[ASSIGNMENT]: The needed output is the run of lines below from the one containing "[195,707,389,720] ricardo18.rossi@mail.polimi.it ->" through the one containing "[100,413,163,426] the godot", copied exactly and free of pictures.

Stored dataset items:
* * * * * * *
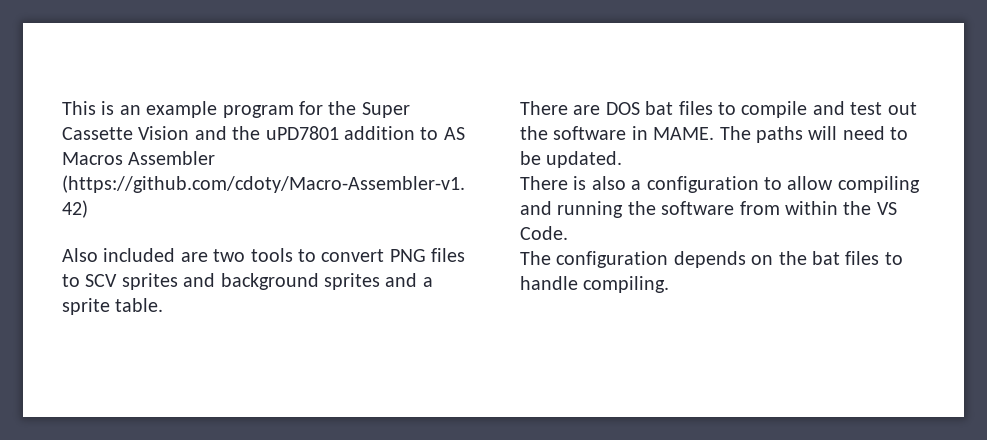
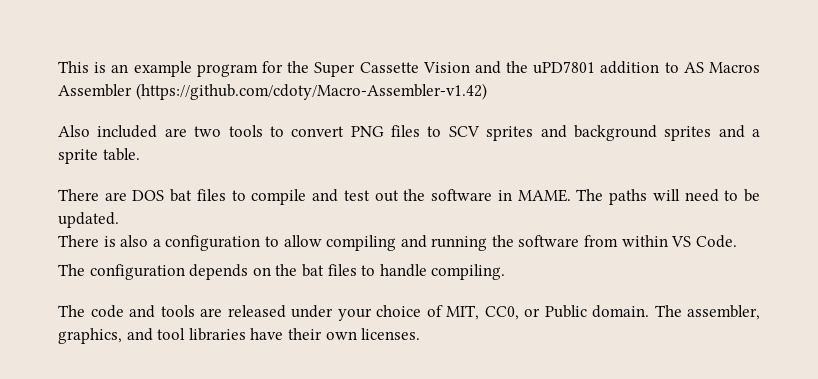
[843,201,872,215] the -> (668, 241) none
(670, 284) none -> [58,305,760,321] [58,328,421,344] // The code and tools are released under your choice of MIT, CC0, or Public domain. The assembler, graphics, and tool libraries have their own licenses.

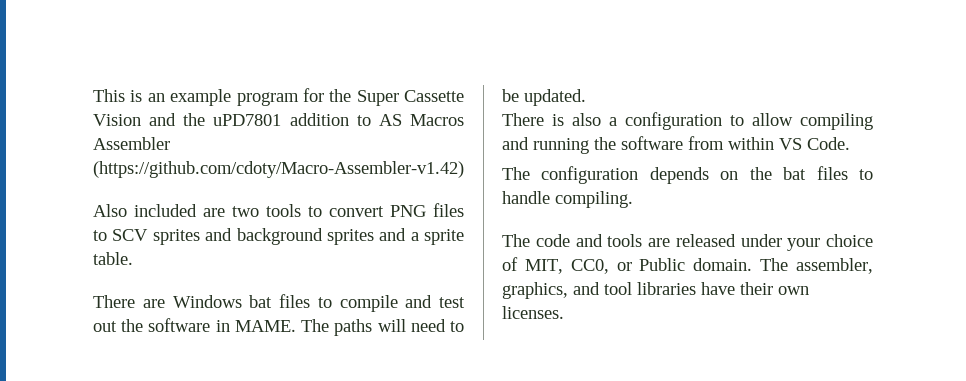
[132,190,165,201] DOS -> [172,295,242,308] Windows

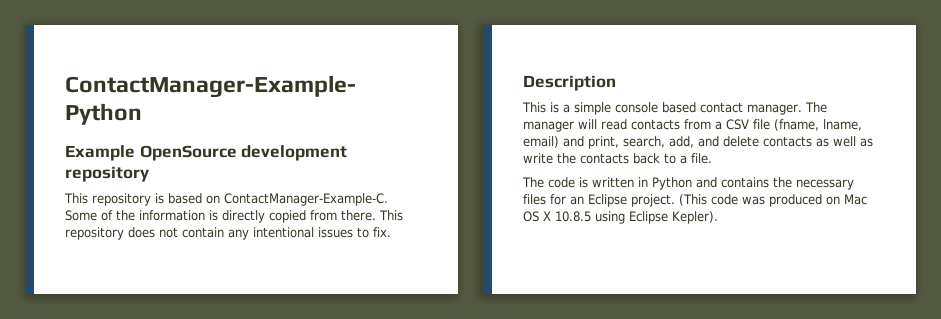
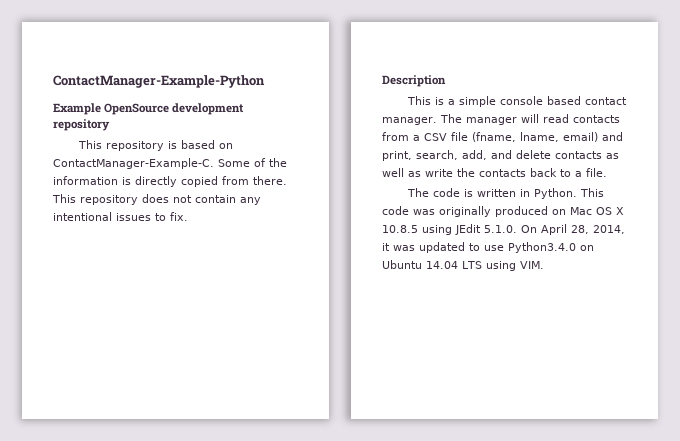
[652,177,854,190] [523,194,707,207] Python and contains the necessary files for an Eclipse project. (This -> [534,188,605,199] Python. This
(765, 200) none -> [439,206,491,217] originally
[629,211,718,224] Eclipse Kepler). -> [455,224,625,235] [382,242,594,253] [382,260,544,271] JEdit 5.1.0. On April 28, 2014, it was updated to use Python3.4.0 on Ubuntu 14.04 LTS using VIM.

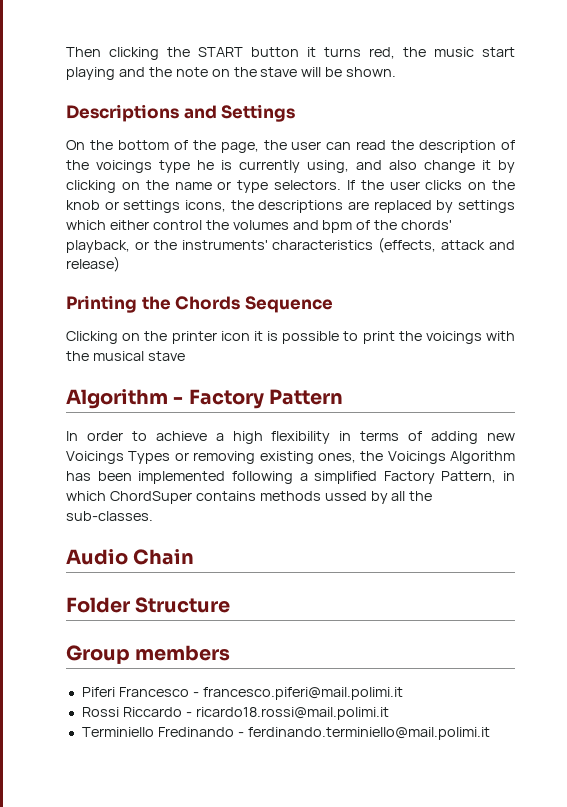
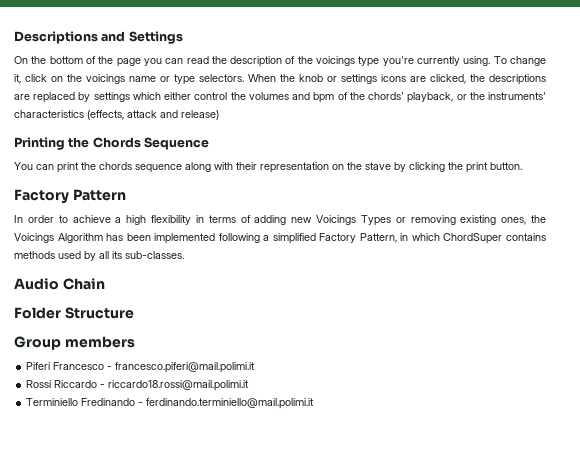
[66,47,515,60] [66,67,397,80] Then clicking the START button it turns red, the music start playing and the note on the stave will be shown. // -> (14, 37) none
[220,140,322,153] page, the user -> [116,58,162,67] page you
[197,160,515,173] [66,180,169,193] he is currently using, and also change it by clicking on the -> [382,56,547,66] [14,74,125,84] you're currently using. To change it, click on the voicings
[346,180,487,190] If the user clicks on -> [248,74,276,82] When
[185,200,226,212] icons, -> [381,74,466,84] icons are clicked,
[66,331,515,344] [66,351,185,361] [66,389,184,409] Clicking on the printer icon it is possible to print the voicings with the musical stave // Algorithm - -> [14,162,522,173] You can print the chords sequence along with their representation on the stave by clicking the print button. //
[324,491,367,501] ussed -> [58,251,81,259] used
[409,491,433,501] the -> [112,251,122,259] its
[195,707,389,720] ricardo18.rossi@mail.polimi.it -> [108,380,250,391] riccardo18.rossi@mail.polimi.it

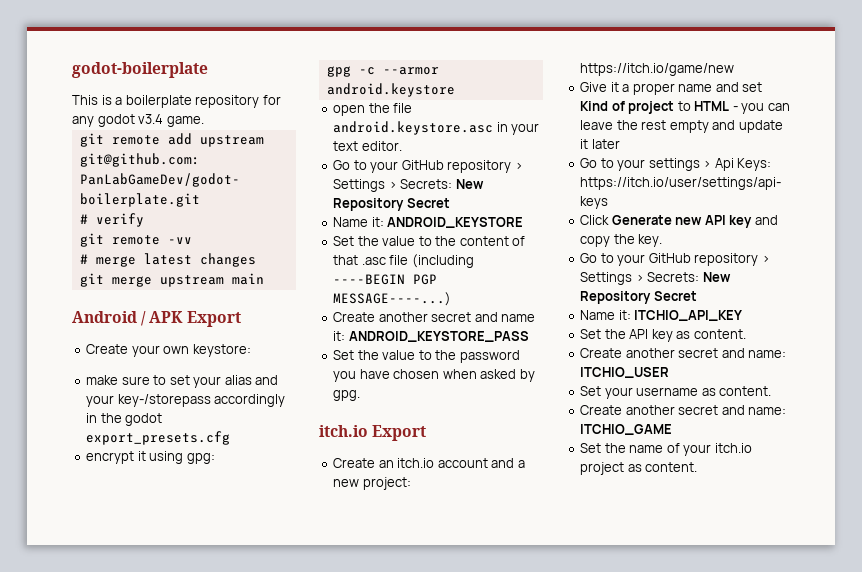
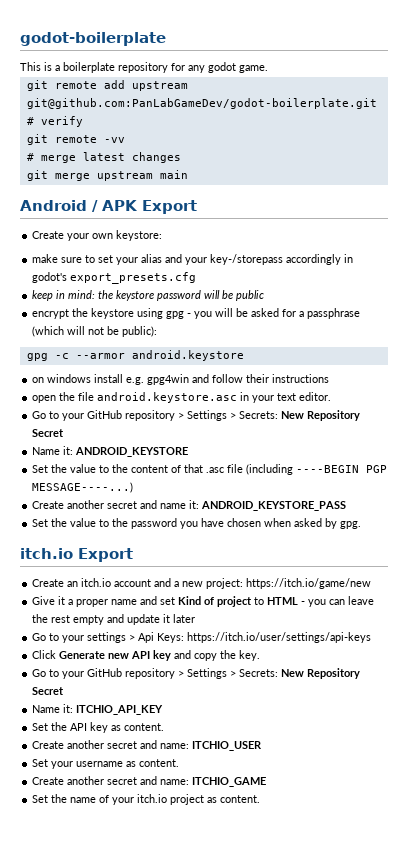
[138,114,164,124] v3.4 -> (236, 67) none
[100,413,163,426] the godot -> [32,272,68,283] godot's
[86,451,215,464] [326,66,439,77] [326,83,455,97] encrypt it using gpg: // gpg -c --armor android.keystore -> [32,290,265,301] [32,308,361,319] [32,326,158,337] [26,350,244,361] [32,374,330,385] keep in mind: the keystore password will be public // encrypt the keystore using gpg - you will be asked for a passphrase (which will not be public): // gpg -c --armor android.keystore // on windows install e.g. gpg4win and follow their instructions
* * * * * * *
[RESULT OF THIS TASK]:
[195,707,389,720] ricardo18.rossi@mail.polimi.it -> [108,380,250,391] riccardo18.rossi@mail.polimi.it

[138,114,164,124] v3.4 -> (236, 67) none
[100,413,163,426] the godot -> [32,272,68,283] godot's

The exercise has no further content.